Desde entonces, no es la lucha final sino la lucha sin final. La unión sindical se fisuró un poco con el retiro de uno los sindicatos del sector ferroviario, pero el núcleo más duro compuesto por la CGT, la CFDT y FO mantiene su confrontación con el gobierno. La huelga va perdiendo respaldos con el paso de las semanas (menos 5 puntos con relación al 5 de diciembre) pero no ha creado todavía un frente de hartazgo masivo. Con la renuncia a su pensión vitalicia, Macron quería dar un “ejemplo de coherencia” e igualdad. Los dos principios ya venían empañados, y no por él jefe del Estado sino por quien, hasta hace unos días, ocupaba el puesto de Alto Comisionado para la jubilación. Jean-Paul Delevoye se vio obligado a dimitir a raíz de un conflicto de intereses entre sus funciones y sus actividades privadas no declaradas.
El ejemplo resultó un contra ejemplo. Este martes 24 de diciembre se cumplen 20 días de huelga. La cifra es tanto más expresiva cuanto que está muy cerca de superar los 22 días de huelga del invierno de 1995, cuando una reforma de las pensiones de corte liberal levantó a la sociedad francesa y forzó a la renuncia a quien la había promovido, el ex primer ministro Alain Juppé. Ni la comunicación gubernamental, ni la reunión con los sindicatos ni las incomodidades de la ausencia de transportes lograron que se decretara una tregua. Recién el 7 de enero de 2020 habrá una nueva ronda de consultas. Los sindicatos llamaron a otra jornada de movilización el 9 de enero. Ello muestra que habrá que seguir caminando. Los sindicatos han emprendido decenas de acciones para acercarse a los usurarios enojados y “mantener viva la llama de la protesta”. Conciertos en las estaciones de trenes, manifestaciones, distribución de comida en las estaciones y algunas acciones “puñetazo” como la ocupación de estaciones del Métro que recorren París sin conductor (automatizadas como la número 1).
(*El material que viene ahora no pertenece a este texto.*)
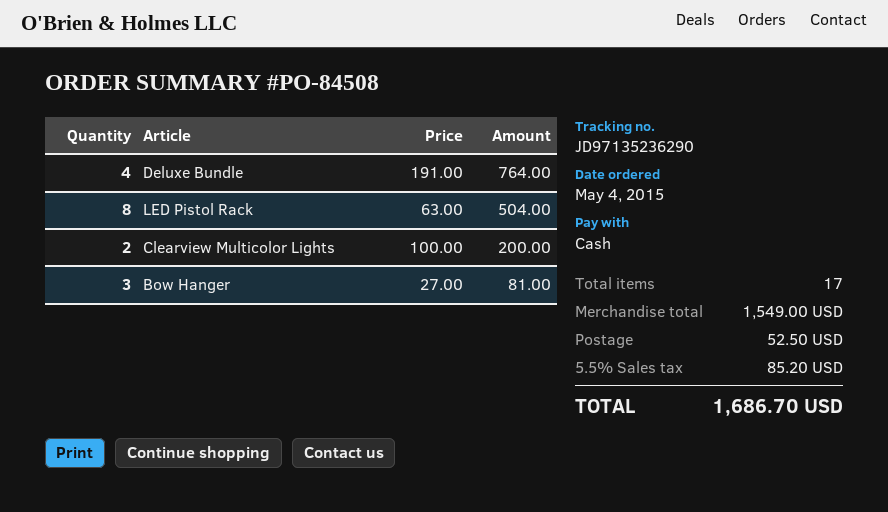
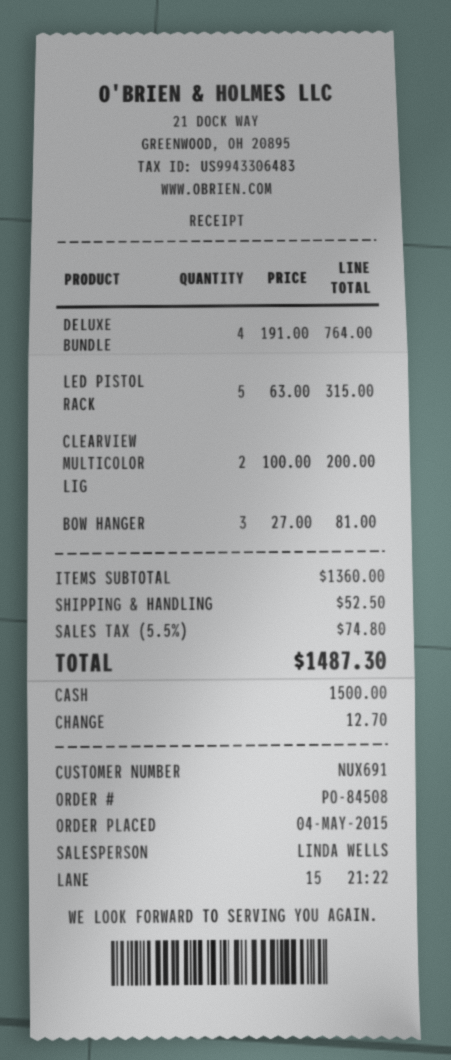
LED Pistol Rack: 8 x 63.00 = 504.00 -> 5 x 63.00 = 315.00
subtotal: 1549.00 -> 1360.00
tax: 5.5% = 85.20 -> 5.5% = 74.80
total: 1686.70 -> 1487.30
Toda la sociedad se reciente: el turismo ha menguado, la gente necesita horas para llegar al trabajo y volver y el comercio, desde luego, también se ve afectado. Pese a ello, nadie que camine por París podría creer que en este mismo momento hay una doble crisis: una con respecto a la reforma, y otra de confianza ante un Ejecutivo que es mirado con recelo. Reina una suerte de activismo silencioso, casi inexpresivo, pero no por ello menos real. El escritor y documentalista Sylvain Tesson, adepto al rooftopper (caminar por los techos de París) y apodado “el príncipe de los gatos”, dijo hace unos días que Francia “es un paraíso poblado de gente que se cree en el infierno”. La frase apunta contra ese ingrediente de la identidad social francesa que huele a conflicto, manifestaciones, huelgas, movimientos sociales y una sensación permanente de malestar.
Muchísimos turistas se preguntan “por qué los franceses protestan tanto si lo tienen todo: una de las mejores protecciones sociales del planeta, índices de pobreza bajísimos, unos vino de sabores de ensueño, una cocina delicada, paisajes que parecen pinturas, una capital extraordinaria y una cultura potente y tractiva”. Tal vez por eso protesten: para que su paraíso no se vuelva un infierno.